The means of all three forb beta diversity index values were significantly higher amongst sites than within sites (Table 2). B-3 had a significantly larger mean rank and sum of ranks than Brich (654 and 41 1821, compared with 607 and 382 609 respectively; Mann-Whitney U-test: p < 0.05), i.e., B-3 was a larger contributor to Bcc. This suggests that forb species turnover, or changes in forb species compositions across sites, is a more important factor in driving beta diversity amongst these grasslands than species richness differences across sites.

TABLE 2: Assessment of beta diversity across and within sites. Kruskal-Wallis H-test significance values for within site versus between site Bcc (overall beta diversity), B-3 (replacement of species between sites), and Brich (difference in species richness between sites) value comparisons.

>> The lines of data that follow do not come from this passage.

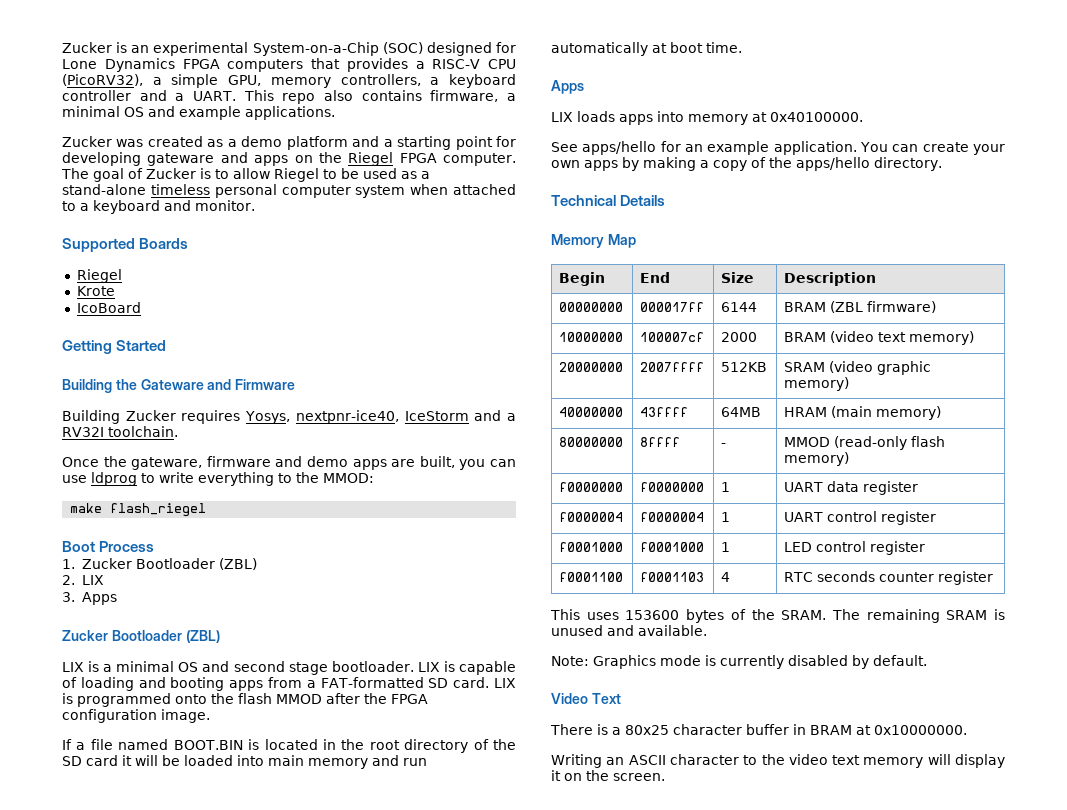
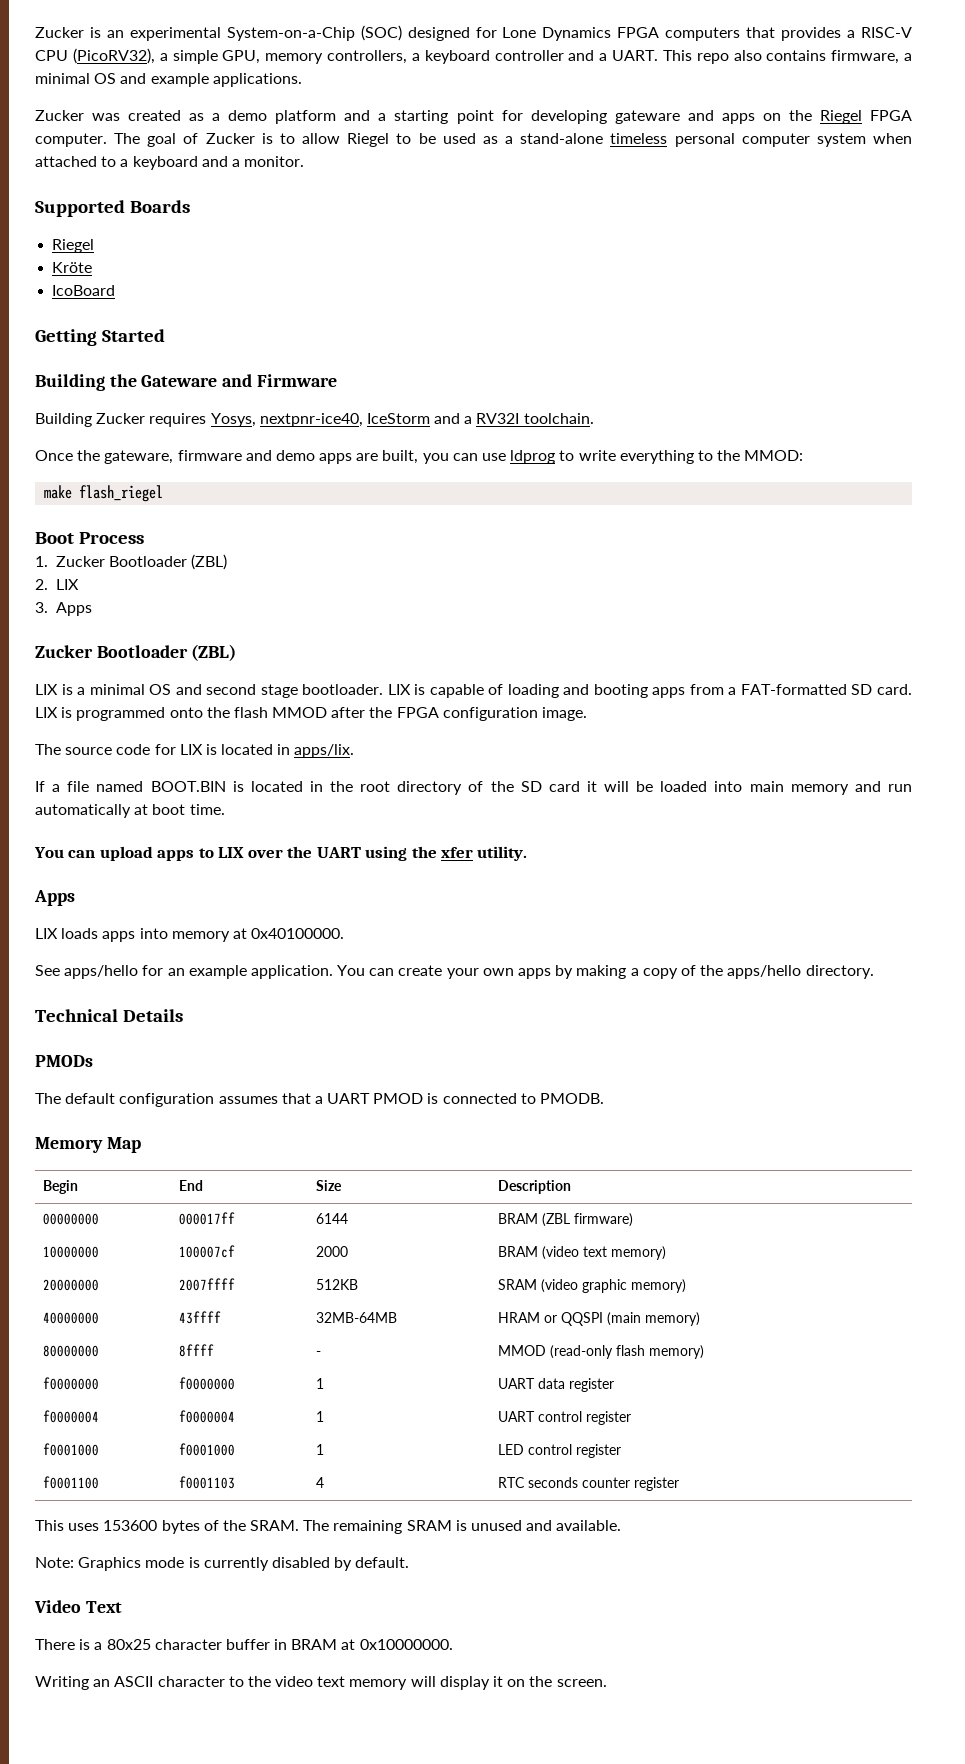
(191, 205) none -> [231,159,240,167] a
[76,286,115,296] Krote -> [52,262,93,273] Kröte
(210, 716) none -> [35,744,355,758] // The source code for LIX is located in apps/lix.
(742, 47) none -> [34,846,528,861] // You can upload apps to LIX over the UART using the xfer utility.
(666, 200) none -> [35,1055,93,1067] [35,1093,605,1107] // PMODs // The default configuration assumes that a UART PMOD is connected to PMODB.
[721,407,762,417] 64MB -> [316,1312,398,1323] 32MB-64MB
(828, 412) none -> [544,1312,604,1326] or QQSPI

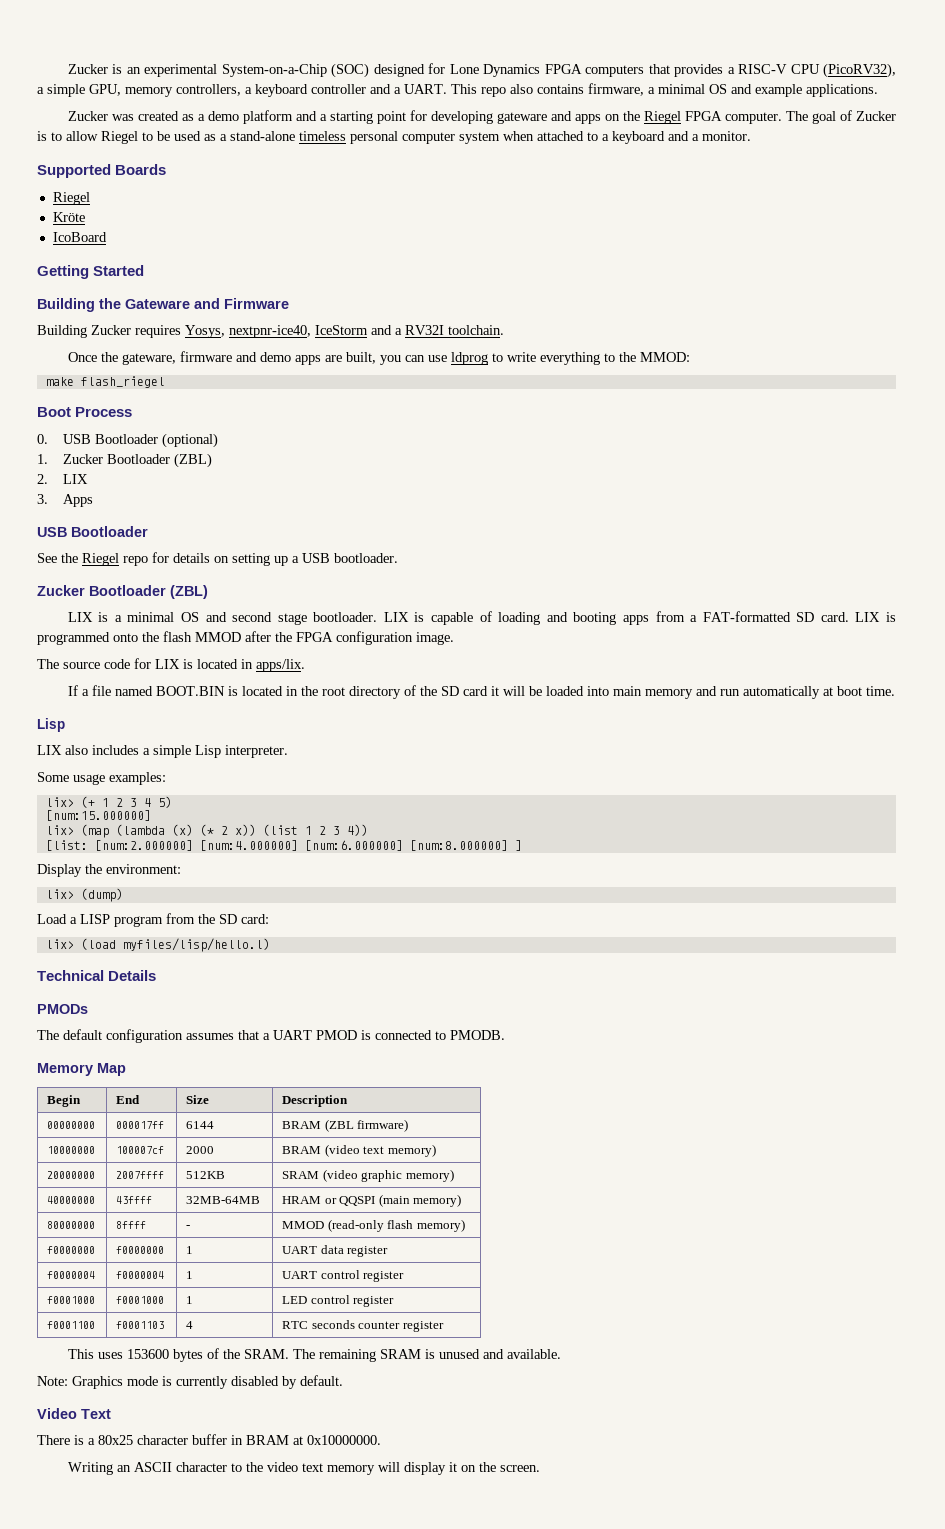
(145, 538) none -> [37,433,218,448] // 0. USB Bootloader (optional)
(92, 609) none -> [37,526,148,537] [37,552,398,566] // USB Bootloader // See the Riegel repo for details on setting up a USB bootloader.
[34,846,528,861] [34,890,75,906] [35,928,345,942] [35,965,874,979] You can upload apps to LIX over the UART using the xfer utility. // Apps // LIX loads apps into memory at 0x40100000. // See apps/hello for an example application. You can create your own apps by making a copy of the apps/hello directory. -> [37,718,65,732] [37,745,288,758] [37,772,166,785] [45,796,172,808] [45,810,151,821] [45,824,368,838] [45,840,522,851] [37,864,181,877] [45,888,123,902] [37,913,269,927] [45,938,270,952] Lisp // LIX also includes a simple Lisp interpreter. // Some usage examples: // lix> (+ 1 2 3 4 5) // [num:15.000000] // lix> (map (lambda (x) (* 2 x)) (list 1 2 3 4)) // [list: [num:2.000000] [num:4.000000] [num:6.000000] [num:8.000000] ] // Display the environment: // lix> (dump) // Load a LISP program from the SD card: // lix> (load myfiles/lisp/hello.l)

The NODF value of the nestedness of plots was 27.90, which indicates a medium-to-low level of plot nestedness. Observed nestedness was, however, not randomly distributed and the null model nestedness value of 19.36 was significantly lower than the expected nestedness (p < 0.05 for both the Er and Ce models). The observed nestedness of the pooled site species compositions can therefore be attributed to ecological processes. The NODF value of the nestedness of plots was 40.34, indicating a higher level of nestedness amongst the sites. This value was statistically significant for the Er model (p < 0.05), but not significant for the Ce model (p = 0.34), suggesting that the nestedness may be randomly derived (Jędrzejewska-Szmek & Zych 2013).

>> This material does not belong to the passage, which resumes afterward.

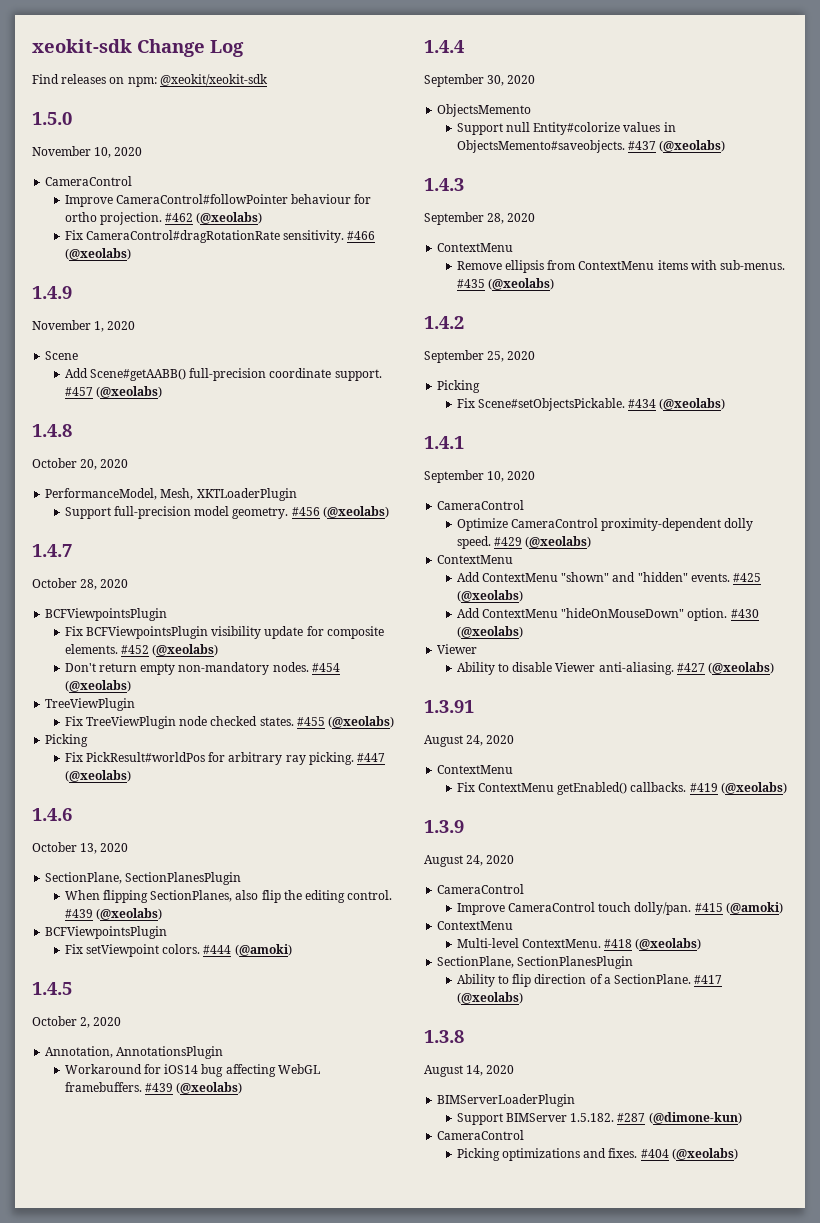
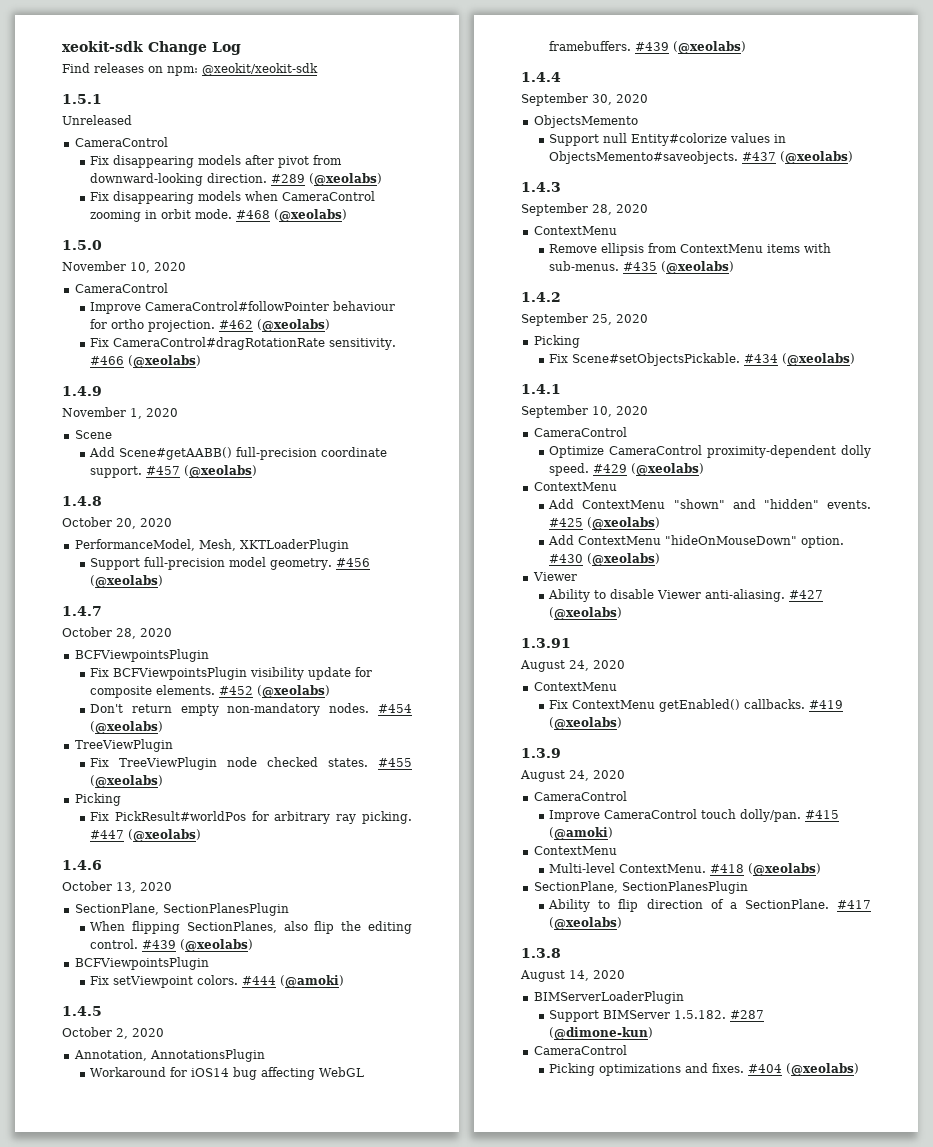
(268, 80) none -> [62,94,102,104] [62,115,132,125] [74,137,168,147] [90,155,343,168] [90,173,383,186] [90,191,376,204] [90,209,348,222] // 1.5.1 // Unreleased // CameraControl // Fix disappearing models after pivot from downward-looking direction. #289 (@xeolabs) // Fix disappearing models when CameraControl zooming in orbit mode. #468 (@xeolabs)

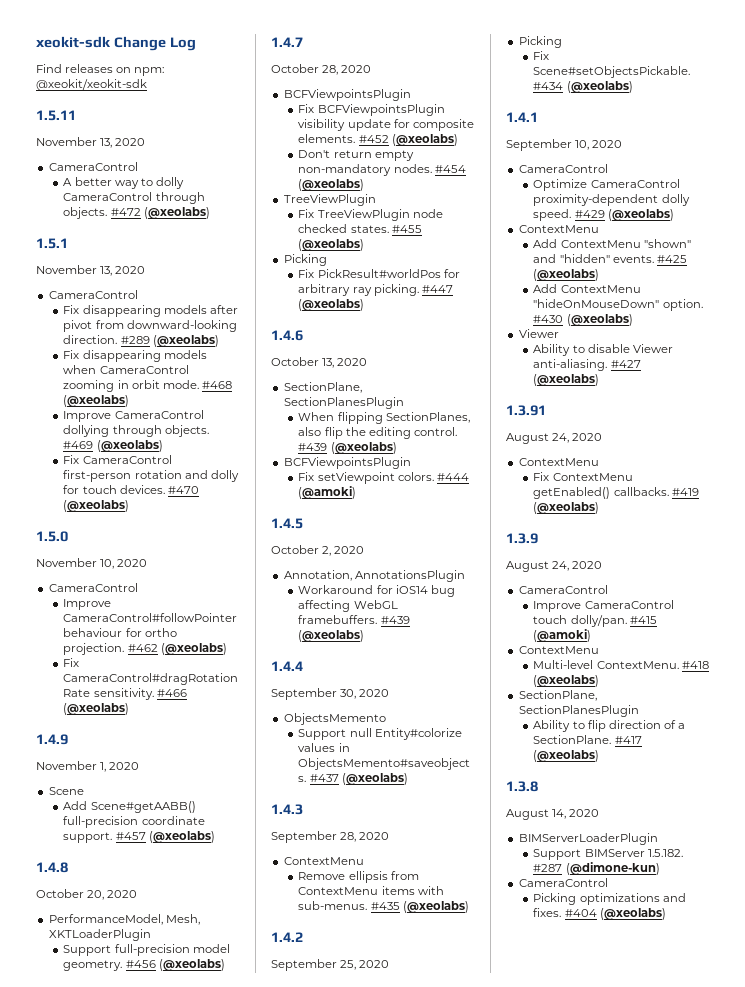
[62,94,102,104] [62,115,132,125] 1.5.1 // Unreleased -> [36,110,76,121] [36,137,146,148] [48,162,138,171] [63,177,184,189] [63,192,205,204] [63,207,210,219] [36,238,68,249] [36,265,146,276] 1.5.11 // November 13, 2020 // CameraControl // A better way to dolly CameraControl through objects. #472 (@xeolabs) // 1.5.1 // November 13, 2020
(348, 215) none -> [63,410,204,422] [63,425,209,437] [63,440,163,452] [63,455,172,464] [63,470,239,482] [63,485,199,494] [63,500,130,512] // Improve CameraControl dollying through objects. #469 (@xeolabs) // Fix CameraControl first-person rotation and dolly for touch devices. #470 (@xeolabs)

Drivers of species composition and species richness

Three principle components contributed 92.6% of the forb species’ composition variability (PC1 = 57.0%, PC2 = 24.3%, PC3 = 11.3%). All environmental variables were included within these three components, and all had eigenvalues higher than 0.4 (threshold for consideration as an important contributor) in at least one principle component (Ringner 2008). Hence, all the continuous environmental variables were used for further analysis.

Forb species composition differed significantly with altitude, mean temperature, mean rainfall, temperature seasonality, rainfall seasonality, reserve size, contiguous grassland patch size, distance to settlement, distance to the traditional medicine market, and reserve perimeter to area ratio (Table 3a). Combinations of altitude, aspect, mean temperature and rainfall seasonality had the highest correlations with the species Bray-Curtis similarity matrix (Table 3b). No significant correlation was found between distances between sites and their similarities (rho 0.027, p > 0.05).

TABLE 3A: The effect of environmental and anthropogenic variables on species composition variation between plots. One-way PERMANOVA output F scores, and P values for environmental and anthropogenic factors.
TABLE 3B: The effect of environmental and anthropogenic variables on species composition variation between plots .The top 10 best combination of variables (numbers as per Table 3a) which correlate with the species composition resemblance matrix and which indicate the best relationship between environmental change and species composition variaition.

Grassland size, distance to traditional medicine market, perimeter to area ratio, temperature seasonality, and rainfall seasonality together explained 70.67% of variation in species richness (regression commonality analysis: p < 0.0001). In terms of the variables’ unique contribution (UC), grassland size, distance to traditional medicine market, perimeter to area ratio, and rainfall seasonality contributed significantly to the variation in the model, whilst temperature seasonality contributed marginally (Table 4) to the regression model. Grassland size was, however, reflected as a suppressor variable, mainly because it had a high negative commonality coefficient (-0.1626), cancelling out its unique contribution (0.1730), and resulting in a negligent total contribution (0.0104) to the model. Removal of grassland size from the regression lowered the R2 value, a further indication of a suppressor variable, as grassland size improved the predictive capabilities of other variables. Distance to traditional medicine market (total correlation (TC) 0.1967) and perimeter to area ratio (TC 0.0671) were the two variables with greatest total contribution to the variation in species richness model (Table 4).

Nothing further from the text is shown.